A first resistor and a second resistor, which are mainly made of metal fibers and are electrically connected to each other at the connecting portion;
An electrode electrically connected to at least one of the first resistor and the second resistor;
An insulating layer that prevents electrical connection between the first resistor and the second resistor;
A resistance element in which a direction of voltage application of the first resistor differs from a direction of voltage application of the second resistor.
The resistance element according to claim 5, wherein the connection portion, the first resistor, and the second resistor are continuous bodies.
The resistance element according to claim 5 or 6, wherein the direction of voltage application of the first resistor and the direction of voltage application of the second resistor are opposed or substantially opposed.
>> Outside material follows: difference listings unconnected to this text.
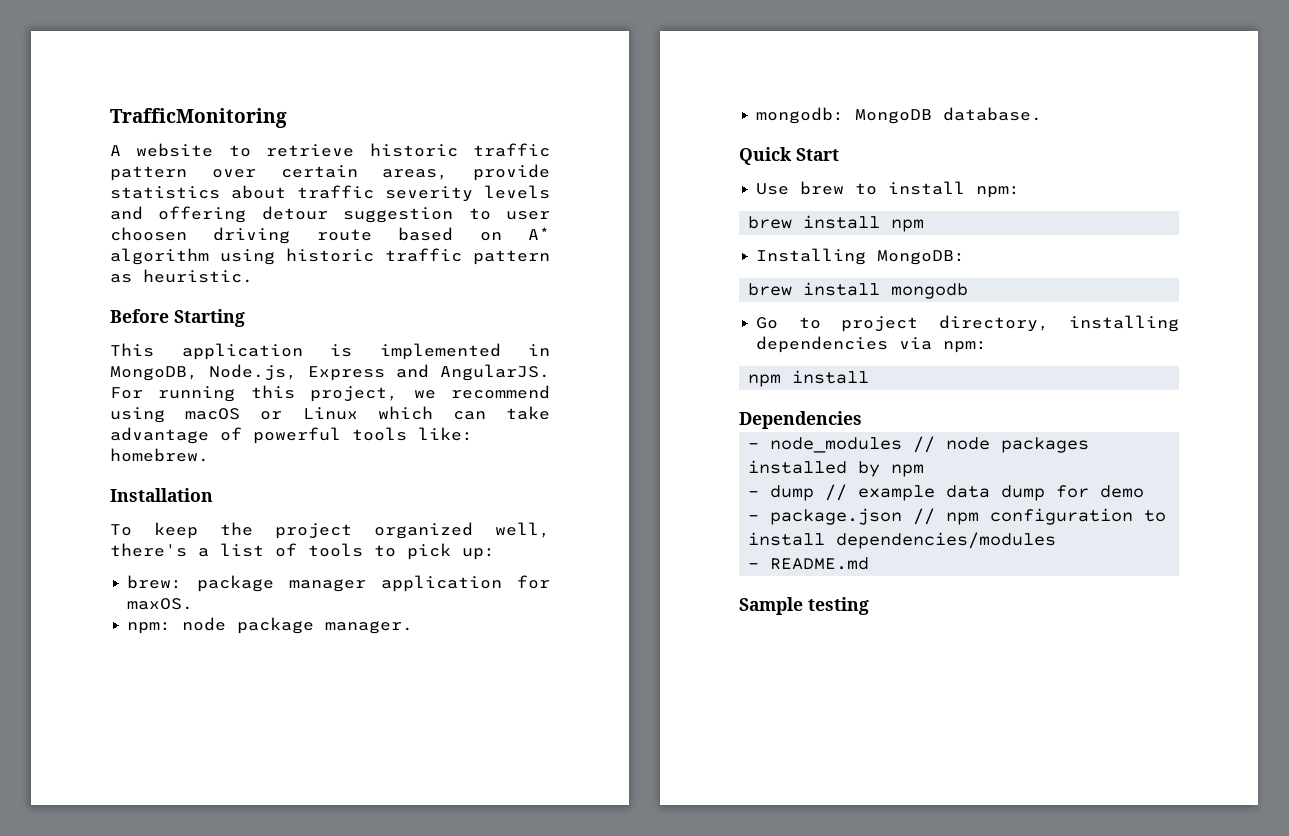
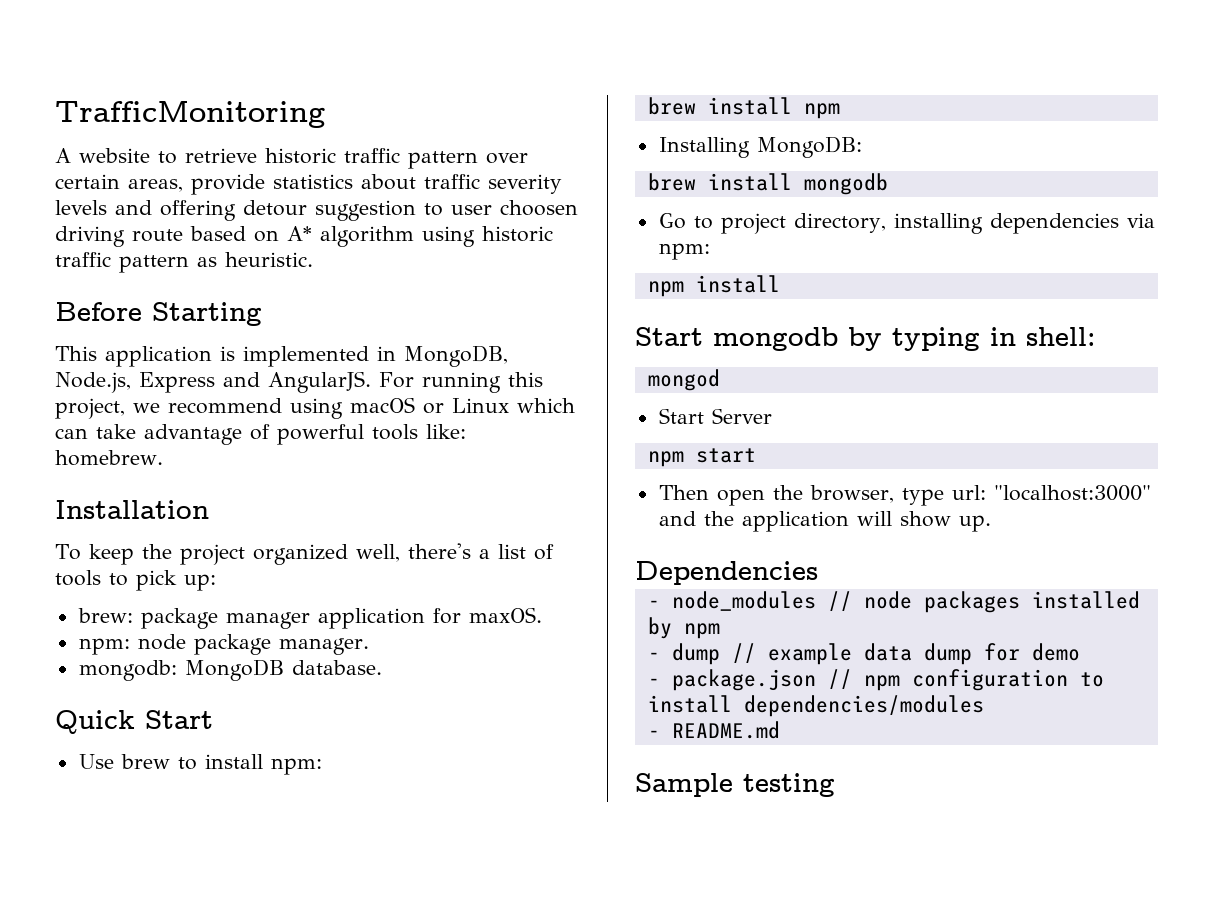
(870, 377) none -> [635,327,1096,351] [647,369,720,391] [658,408,772,424] [647,448,756,467] [658,485,1151,506] [658,511,991,532] // Start mongodb by typing in shell: // mongod // Start Server // npm start // Then open the browser, type url: "localhost:3000" and the application will show up.

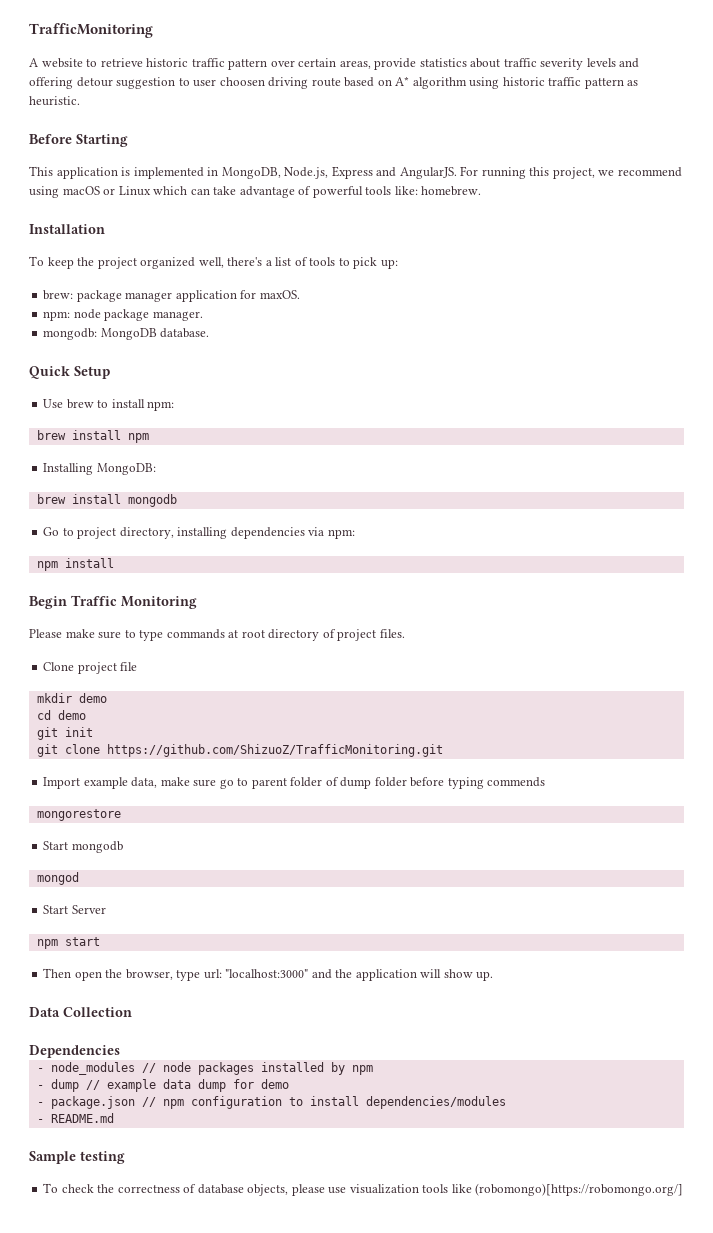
[145,710,213,729] Start -> [74,366,110,379] Setup
[635,327,1096,351] Start mongodb by typing in shell: -> [29,595,197,609] [29,629,405,641] [43,662,138,674] [36,693,107,703] [36,710,86,720] [36,727,93,740] [36,744,443,757] [43,777,546,789] [36,809,121,821] [43,841,123,853] Begin Traffic Monitoring // Please make sure to type commands at root directory of project files. // Clone project file // mkdir demo // cd demo // git init // git clone https://github.com/ShizuoZ/TrafficMonitoring.git // Import example data, make sure go to parent folder of dump folder before typing commends // mongorestore // Start mongodb
(991, 523) none -> [29,1007,132,1017] // Data Collection
(835, 785) none -> [43,1183,684,1196] // To check the correctness of database objects, please use visualization tools like (robomongo)[https://robomongo.org/]

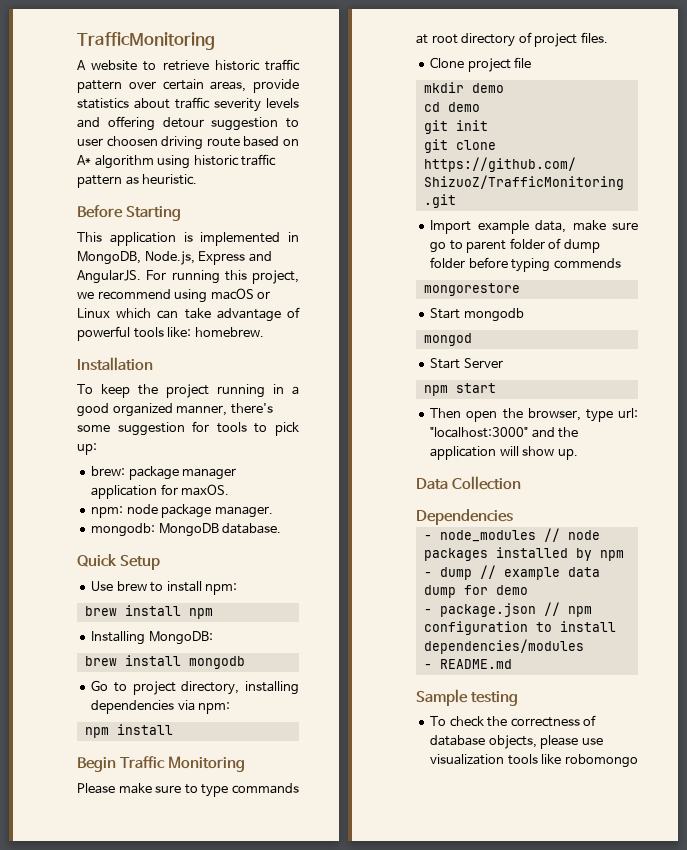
[140,257,308,269] organized well, there's a list of -> [216,384,299,398] [77,403,273,417] [77,421,210,436] running in a good organized manner, there's some suggestion for
[475,1183,684,1196] (robomongo)[https://robomongo.org/] -> [564,754,638,768] robomongo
In the relationship between compressive stress and strain, the first resistor and the second resistor are
The first region showing plastic deformation and the second region showing elastic deformation appearing in a region having a higher compressive stress than the first region. Resistance element.
The resistance according to any one of claims 5 to 7, wherein the first resistor and the second resistor have a strain inflection portion a with respect to a compressive stress in a second region that exhibits elastic deformation. element.
The resistance element according to any one of claims 5 to 9, wherein the first resistor and the second resistor are stainless fiber sintered bodies.